• **Requirement**
Keep only the lines of the material below that contain the word "section". Copy those lines.

• **Exercise inputs**

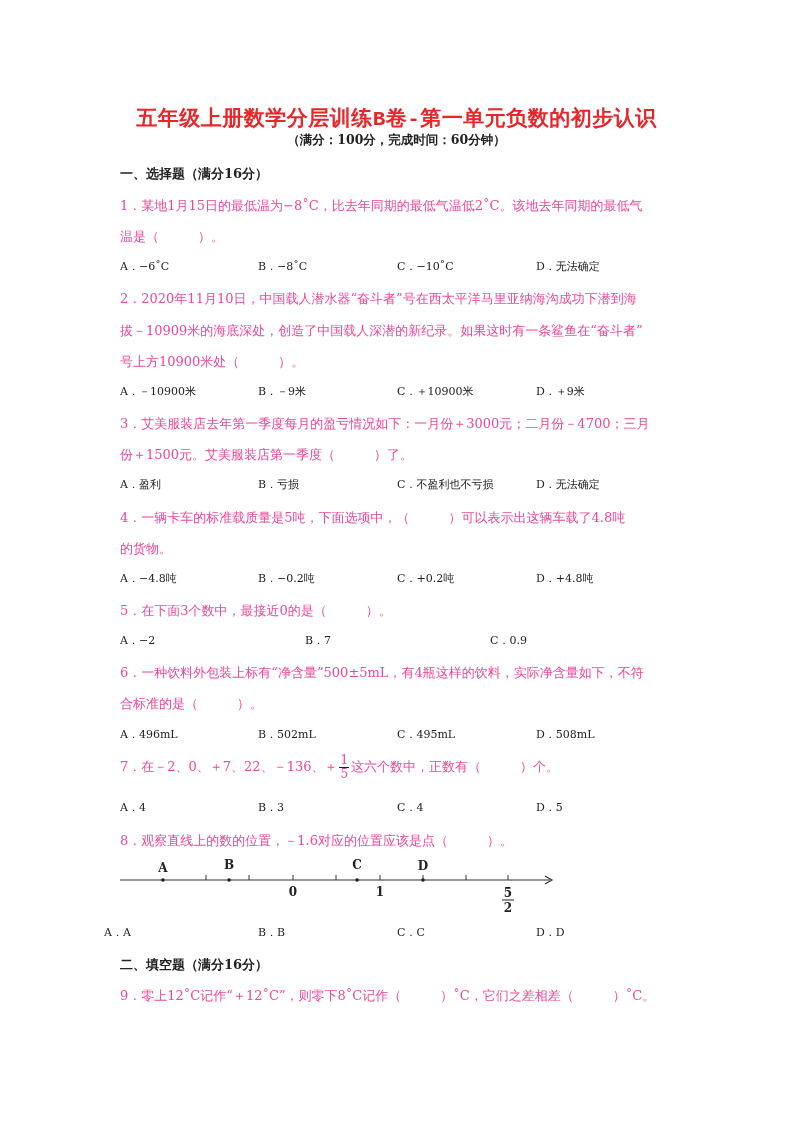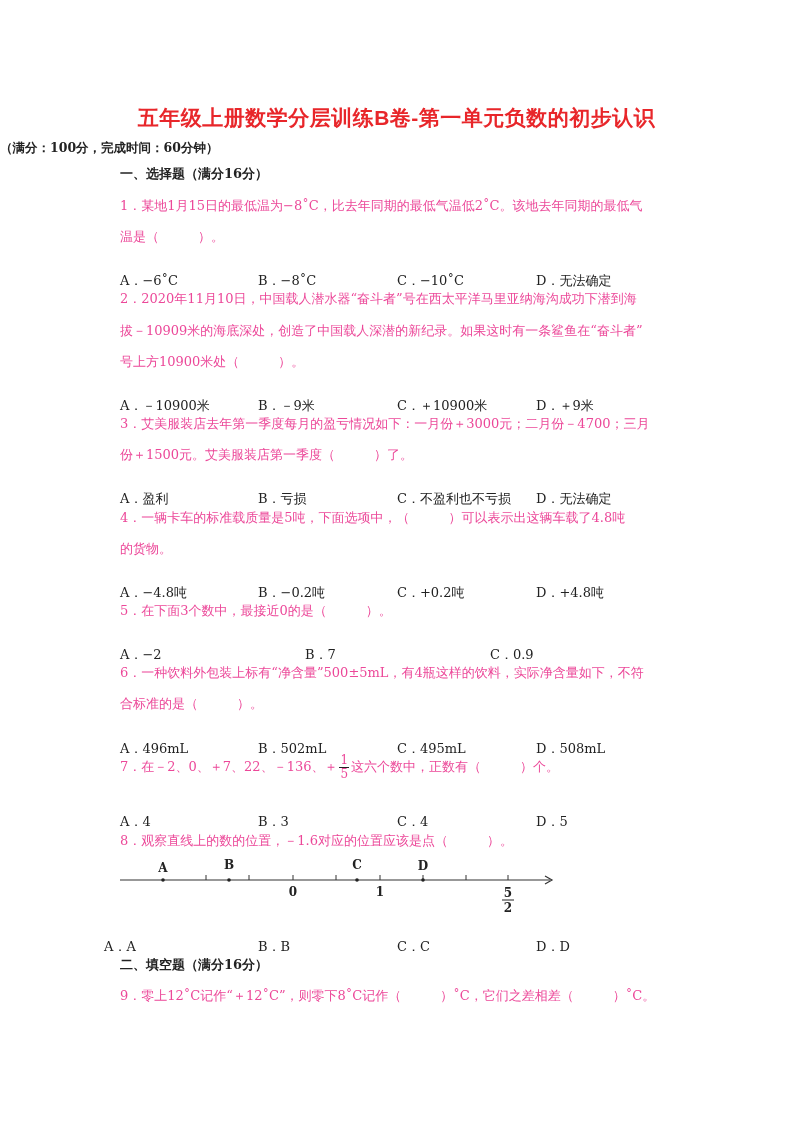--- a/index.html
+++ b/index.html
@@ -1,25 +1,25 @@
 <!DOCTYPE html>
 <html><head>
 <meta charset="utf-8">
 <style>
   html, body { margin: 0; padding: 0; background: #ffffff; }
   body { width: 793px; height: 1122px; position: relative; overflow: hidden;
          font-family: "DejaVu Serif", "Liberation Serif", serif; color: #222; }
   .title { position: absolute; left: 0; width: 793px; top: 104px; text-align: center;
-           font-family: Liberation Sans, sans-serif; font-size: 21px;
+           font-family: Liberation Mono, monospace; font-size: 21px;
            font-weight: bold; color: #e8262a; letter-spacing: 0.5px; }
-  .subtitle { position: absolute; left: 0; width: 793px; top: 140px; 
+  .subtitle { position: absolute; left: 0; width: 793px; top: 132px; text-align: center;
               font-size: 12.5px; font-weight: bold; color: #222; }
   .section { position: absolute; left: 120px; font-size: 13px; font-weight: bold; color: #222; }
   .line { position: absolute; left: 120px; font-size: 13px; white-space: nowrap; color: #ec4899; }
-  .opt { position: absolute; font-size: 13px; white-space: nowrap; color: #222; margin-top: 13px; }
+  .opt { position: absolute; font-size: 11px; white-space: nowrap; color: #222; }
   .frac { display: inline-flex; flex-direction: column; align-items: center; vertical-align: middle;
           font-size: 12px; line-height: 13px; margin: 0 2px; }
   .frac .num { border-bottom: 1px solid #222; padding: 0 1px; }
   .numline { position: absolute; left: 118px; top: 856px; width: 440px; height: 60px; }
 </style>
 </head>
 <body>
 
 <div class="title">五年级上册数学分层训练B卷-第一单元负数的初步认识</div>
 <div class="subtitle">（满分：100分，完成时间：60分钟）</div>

* * *

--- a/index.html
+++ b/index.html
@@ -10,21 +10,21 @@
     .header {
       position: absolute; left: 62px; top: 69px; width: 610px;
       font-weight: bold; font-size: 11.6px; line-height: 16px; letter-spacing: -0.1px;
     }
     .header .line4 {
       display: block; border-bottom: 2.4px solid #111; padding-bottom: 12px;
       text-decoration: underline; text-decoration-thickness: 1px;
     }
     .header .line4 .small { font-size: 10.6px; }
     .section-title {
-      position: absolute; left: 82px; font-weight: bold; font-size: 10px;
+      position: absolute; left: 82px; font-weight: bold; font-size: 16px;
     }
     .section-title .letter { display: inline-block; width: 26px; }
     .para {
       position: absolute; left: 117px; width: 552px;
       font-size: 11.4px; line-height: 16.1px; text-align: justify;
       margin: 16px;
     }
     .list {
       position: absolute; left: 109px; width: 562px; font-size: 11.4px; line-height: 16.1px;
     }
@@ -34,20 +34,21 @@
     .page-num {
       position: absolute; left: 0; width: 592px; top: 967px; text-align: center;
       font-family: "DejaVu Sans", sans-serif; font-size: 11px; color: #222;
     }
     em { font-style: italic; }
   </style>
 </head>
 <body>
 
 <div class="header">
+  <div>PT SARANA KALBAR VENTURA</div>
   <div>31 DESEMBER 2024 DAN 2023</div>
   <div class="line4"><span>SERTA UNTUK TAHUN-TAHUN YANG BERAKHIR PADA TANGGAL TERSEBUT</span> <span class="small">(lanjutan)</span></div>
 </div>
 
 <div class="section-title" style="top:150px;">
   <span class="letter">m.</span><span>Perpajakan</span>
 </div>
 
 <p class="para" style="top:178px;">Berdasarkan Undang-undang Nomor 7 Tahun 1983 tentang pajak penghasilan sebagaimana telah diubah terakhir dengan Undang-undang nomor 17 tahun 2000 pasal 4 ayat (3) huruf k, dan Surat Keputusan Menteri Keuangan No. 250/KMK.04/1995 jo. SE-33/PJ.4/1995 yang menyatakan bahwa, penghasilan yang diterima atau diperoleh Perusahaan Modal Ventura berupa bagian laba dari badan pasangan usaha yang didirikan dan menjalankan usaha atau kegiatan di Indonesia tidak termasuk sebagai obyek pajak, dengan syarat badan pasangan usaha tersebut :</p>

• **Reply**
   .section { position: absolute; left: 120px; font-size: 13px; font-weight: bold; color: #222; }
     .section-title {
     .section-title .letter { display: inline-block; width: 26px; }
 <div class="section-title" style="top:150px;">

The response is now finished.